Le dimanche 1er décembre, Humay repart dans son île, non sans que son oncle ne lui ait fait quelques cadeaux afin qu’il fasse au plus tôt acheminer des clous de girofle à Tidore.
Lundi 2 décembre 1521
Tidore, Moluques du Nord (Indonésie)
Al-Manzor effectue un nouveau voyage hors de son île en quête de clous de girofle, sans que l’on ne sache où il se rend.
Il en revient le mercredi 4 décembre, jour de la Sainte-Barbe (Santa Barbaba), et est accueilli comme il se doit par une décharge d’artillerie.
En soirée, les Espagnols tirent des feux d’artifice, pour le plus grand plaisir du sultan. [3]
Jeudi 5 décembre 1521
Tidore, Moluques du Nord (Indonésie)
Durant deux jours (5 et 6 décembre), les Européens vont acheter de grandes quantités de clous de girofle.

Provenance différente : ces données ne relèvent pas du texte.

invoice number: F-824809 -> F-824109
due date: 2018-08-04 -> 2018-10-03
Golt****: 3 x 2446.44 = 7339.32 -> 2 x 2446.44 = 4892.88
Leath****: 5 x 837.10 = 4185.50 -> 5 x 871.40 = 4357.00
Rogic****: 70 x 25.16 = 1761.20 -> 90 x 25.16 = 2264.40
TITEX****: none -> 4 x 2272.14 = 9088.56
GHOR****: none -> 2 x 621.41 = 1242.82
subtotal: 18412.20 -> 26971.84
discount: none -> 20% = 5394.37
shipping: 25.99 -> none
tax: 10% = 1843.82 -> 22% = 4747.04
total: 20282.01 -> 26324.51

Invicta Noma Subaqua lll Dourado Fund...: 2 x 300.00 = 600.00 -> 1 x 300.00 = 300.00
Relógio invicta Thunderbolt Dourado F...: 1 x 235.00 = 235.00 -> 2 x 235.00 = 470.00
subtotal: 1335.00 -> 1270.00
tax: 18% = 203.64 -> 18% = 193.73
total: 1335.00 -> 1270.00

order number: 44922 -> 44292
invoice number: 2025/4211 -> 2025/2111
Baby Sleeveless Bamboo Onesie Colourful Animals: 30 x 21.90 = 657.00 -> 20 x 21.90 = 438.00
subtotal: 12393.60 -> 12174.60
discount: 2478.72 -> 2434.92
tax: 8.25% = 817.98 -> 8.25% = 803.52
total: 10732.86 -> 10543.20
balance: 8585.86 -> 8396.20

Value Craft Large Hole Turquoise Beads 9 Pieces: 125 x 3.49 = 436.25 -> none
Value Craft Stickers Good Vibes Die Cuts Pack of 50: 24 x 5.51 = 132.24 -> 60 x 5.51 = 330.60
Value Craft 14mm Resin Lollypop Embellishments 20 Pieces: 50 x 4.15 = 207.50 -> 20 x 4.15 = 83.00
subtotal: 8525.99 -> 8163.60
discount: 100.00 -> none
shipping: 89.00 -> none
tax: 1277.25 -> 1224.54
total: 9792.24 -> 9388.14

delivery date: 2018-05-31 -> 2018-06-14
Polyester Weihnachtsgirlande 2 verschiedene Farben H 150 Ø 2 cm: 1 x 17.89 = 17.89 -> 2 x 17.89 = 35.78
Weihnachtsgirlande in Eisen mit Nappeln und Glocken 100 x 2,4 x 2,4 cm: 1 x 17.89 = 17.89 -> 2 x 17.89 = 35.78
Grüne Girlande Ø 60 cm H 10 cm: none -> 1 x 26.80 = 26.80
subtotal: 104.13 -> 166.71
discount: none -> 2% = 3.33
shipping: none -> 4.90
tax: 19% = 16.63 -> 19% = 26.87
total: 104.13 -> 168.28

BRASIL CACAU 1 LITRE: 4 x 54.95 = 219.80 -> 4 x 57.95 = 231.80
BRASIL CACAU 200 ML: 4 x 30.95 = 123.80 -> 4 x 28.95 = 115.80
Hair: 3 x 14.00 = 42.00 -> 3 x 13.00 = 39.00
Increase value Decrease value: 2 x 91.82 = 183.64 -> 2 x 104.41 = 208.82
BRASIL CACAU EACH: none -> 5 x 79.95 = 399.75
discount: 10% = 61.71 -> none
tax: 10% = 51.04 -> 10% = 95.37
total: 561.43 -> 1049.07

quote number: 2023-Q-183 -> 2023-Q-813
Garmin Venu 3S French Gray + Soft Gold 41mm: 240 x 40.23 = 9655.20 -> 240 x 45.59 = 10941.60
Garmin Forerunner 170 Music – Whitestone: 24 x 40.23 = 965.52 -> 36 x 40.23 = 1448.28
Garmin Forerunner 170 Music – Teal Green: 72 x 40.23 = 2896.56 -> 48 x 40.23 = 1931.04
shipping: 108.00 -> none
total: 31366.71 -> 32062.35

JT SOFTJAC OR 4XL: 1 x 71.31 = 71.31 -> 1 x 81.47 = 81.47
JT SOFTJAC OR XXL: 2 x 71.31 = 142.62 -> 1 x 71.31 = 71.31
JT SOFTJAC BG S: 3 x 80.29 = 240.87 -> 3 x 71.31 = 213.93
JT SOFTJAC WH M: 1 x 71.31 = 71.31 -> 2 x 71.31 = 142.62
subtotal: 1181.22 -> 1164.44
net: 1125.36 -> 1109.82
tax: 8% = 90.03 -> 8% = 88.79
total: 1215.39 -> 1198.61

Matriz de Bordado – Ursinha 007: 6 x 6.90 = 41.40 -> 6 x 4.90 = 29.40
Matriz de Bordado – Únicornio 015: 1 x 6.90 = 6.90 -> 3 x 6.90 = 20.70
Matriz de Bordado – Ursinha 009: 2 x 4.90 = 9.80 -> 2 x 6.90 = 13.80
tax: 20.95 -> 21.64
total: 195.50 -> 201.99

Les autochtones ayant eu vent de leur départ imminent, le cours de l’épice chute et il est désormais possible d’en échanger 100 livres contre une simple chaîne de laiton valant dix sous. [4]
Chaque marin désire en rapporter le plus possible (compte tenu de leur grande valeur en Europe) ; certains vont même jusqu’à échanger leurs vêtements. [5]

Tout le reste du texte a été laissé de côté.